▸ **Exercise**: A verbatim reproduction of the lines below, from the line containing "22px 0 8px;" through the line containing "margin-top: 4px;", both ends included, is the whole required output.

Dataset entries
┌──
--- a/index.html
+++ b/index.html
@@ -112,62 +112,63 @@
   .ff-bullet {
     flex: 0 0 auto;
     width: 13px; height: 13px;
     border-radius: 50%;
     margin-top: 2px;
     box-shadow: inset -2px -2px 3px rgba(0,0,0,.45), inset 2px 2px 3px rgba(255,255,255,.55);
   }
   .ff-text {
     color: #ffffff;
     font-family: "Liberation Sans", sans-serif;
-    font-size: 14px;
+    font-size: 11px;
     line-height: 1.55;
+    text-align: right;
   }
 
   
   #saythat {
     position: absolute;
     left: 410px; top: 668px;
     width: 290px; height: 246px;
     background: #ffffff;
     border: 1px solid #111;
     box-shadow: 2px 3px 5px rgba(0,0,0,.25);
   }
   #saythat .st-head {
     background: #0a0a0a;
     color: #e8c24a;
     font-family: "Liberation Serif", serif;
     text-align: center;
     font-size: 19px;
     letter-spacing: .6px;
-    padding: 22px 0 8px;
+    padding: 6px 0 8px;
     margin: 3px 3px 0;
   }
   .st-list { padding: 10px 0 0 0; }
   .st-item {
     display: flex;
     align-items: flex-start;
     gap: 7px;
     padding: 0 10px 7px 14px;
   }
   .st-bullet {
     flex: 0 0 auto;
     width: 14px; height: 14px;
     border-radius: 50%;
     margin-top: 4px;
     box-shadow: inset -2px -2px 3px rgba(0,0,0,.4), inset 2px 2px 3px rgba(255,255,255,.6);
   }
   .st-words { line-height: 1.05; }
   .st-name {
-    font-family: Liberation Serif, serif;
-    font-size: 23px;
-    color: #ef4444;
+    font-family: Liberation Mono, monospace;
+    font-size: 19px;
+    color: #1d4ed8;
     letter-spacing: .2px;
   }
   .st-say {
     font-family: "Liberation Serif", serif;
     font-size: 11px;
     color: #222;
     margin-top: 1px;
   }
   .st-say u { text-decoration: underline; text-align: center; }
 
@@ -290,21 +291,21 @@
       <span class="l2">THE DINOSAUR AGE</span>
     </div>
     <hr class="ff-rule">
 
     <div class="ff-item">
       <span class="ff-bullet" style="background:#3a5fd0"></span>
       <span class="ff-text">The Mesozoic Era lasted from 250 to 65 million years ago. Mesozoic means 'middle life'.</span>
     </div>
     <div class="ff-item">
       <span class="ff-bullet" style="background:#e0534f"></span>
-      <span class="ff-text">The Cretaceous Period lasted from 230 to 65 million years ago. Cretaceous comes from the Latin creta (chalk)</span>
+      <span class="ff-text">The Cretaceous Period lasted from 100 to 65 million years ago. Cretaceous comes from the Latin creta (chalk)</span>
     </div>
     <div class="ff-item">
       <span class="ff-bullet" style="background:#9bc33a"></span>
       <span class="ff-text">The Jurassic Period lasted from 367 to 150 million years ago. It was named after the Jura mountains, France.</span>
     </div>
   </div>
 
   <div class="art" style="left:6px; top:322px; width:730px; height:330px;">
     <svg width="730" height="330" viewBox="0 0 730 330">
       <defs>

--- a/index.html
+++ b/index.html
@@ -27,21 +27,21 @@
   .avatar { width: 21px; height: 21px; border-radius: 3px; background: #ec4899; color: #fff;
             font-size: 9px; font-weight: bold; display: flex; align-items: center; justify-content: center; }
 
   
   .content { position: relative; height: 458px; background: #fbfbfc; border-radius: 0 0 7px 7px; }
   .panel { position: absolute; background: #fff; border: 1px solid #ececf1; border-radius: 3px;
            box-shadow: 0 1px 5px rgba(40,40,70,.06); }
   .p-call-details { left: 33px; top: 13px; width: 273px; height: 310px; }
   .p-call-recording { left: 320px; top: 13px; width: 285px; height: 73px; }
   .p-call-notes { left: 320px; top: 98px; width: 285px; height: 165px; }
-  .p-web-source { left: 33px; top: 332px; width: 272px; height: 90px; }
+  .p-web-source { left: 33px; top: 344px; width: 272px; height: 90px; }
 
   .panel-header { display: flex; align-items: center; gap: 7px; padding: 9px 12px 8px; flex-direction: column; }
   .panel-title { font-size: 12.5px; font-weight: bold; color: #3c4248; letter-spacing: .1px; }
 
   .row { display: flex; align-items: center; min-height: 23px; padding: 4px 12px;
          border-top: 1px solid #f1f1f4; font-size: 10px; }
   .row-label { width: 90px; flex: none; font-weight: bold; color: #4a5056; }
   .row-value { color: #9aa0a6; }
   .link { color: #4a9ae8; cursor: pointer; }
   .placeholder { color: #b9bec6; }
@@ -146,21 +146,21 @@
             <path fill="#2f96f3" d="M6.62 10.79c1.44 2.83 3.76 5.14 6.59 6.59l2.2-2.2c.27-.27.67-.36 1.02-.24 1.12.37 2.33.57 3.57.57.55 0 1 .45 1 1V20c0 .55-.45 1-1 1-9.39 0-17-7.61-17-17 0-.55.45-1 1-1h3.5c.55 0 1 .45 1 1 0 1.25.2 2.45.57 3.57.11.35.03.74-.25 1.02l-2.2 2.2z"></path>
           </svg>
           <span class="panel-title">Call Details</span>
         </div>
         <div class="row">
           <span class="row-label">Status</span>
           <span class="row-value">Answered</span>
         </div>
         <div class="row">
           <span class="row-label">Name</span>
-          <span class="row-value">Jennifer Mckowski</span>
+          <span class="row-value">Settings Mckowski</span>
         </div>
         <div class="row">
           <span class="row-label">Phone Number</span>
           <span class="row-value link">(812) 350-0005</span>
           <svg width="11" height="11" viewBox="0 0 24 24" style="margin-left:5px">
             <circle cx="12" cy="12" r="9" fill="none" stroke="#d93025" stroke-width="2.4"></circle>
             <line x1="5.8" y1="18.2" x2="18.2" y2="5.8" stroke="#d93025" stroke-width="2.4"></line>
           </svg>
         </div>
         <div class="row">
└──
▸ **Exercise solution**:
-    padding: 22px 0 8px;
+    padding: 6px 0 8px;
     margin: 3px 3px 0;
   }
   .st-list { padding: 10px 0 0 0; }
   .st-item {
     display: flex;
     align-items: flex-start;
     gap: 7px;
     padding: 0 10px 7px 14px;
   }
   .st-bullet {
     flex: 0 0 auto;
     width: 14px; height: 14px;
     border-radius: 50%;
     margin-top: 4px;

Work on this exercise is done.